● Exercise data
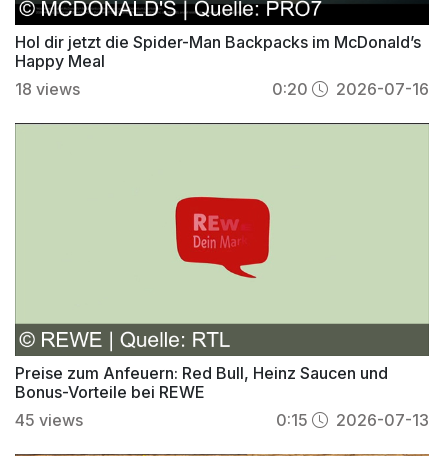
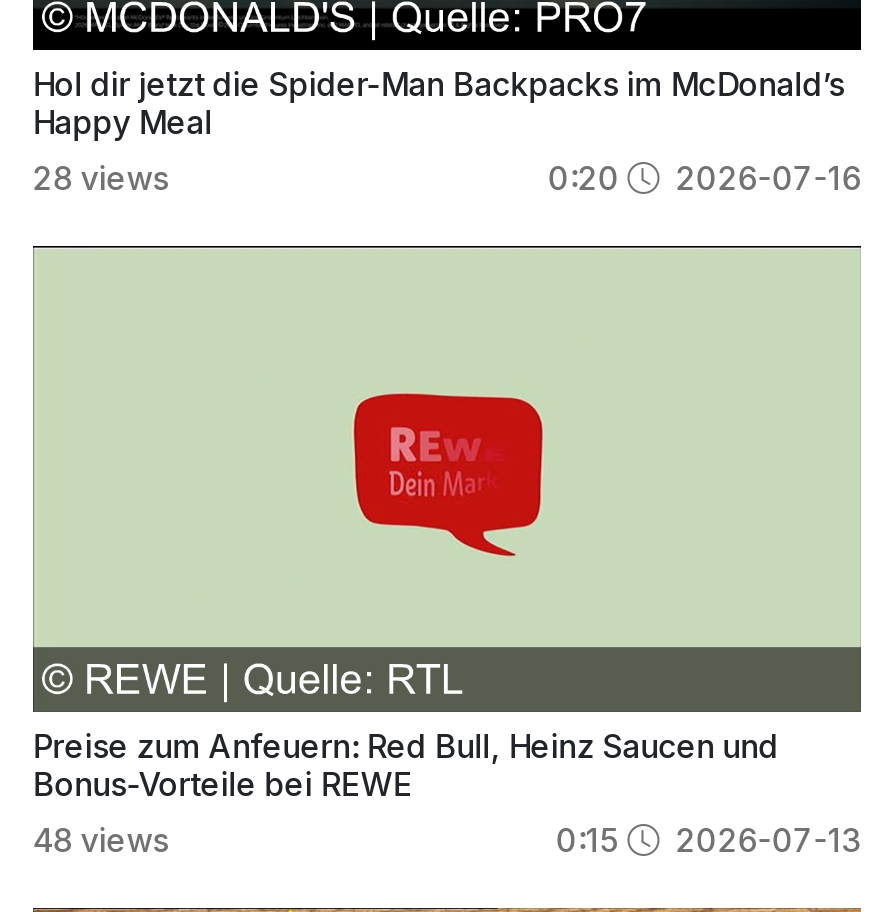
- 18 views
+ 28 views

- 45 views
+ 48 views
* * *
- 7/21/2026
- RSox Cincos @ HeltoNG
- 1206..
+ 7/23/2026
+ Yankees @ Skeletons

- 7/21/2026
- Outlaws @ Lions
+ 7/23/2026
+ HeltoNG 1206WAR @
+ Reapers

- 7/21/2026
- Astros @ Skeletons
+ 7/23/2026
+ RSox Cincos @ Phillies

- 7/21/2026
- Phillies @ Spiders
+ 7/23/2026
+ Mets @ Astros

● Activity
Every line in the entries above that mentions the word "Cincos" must be shown.

● Output of the task
- RSox Cincos @ HeltoNG
+ RSox Cincos @ Phillies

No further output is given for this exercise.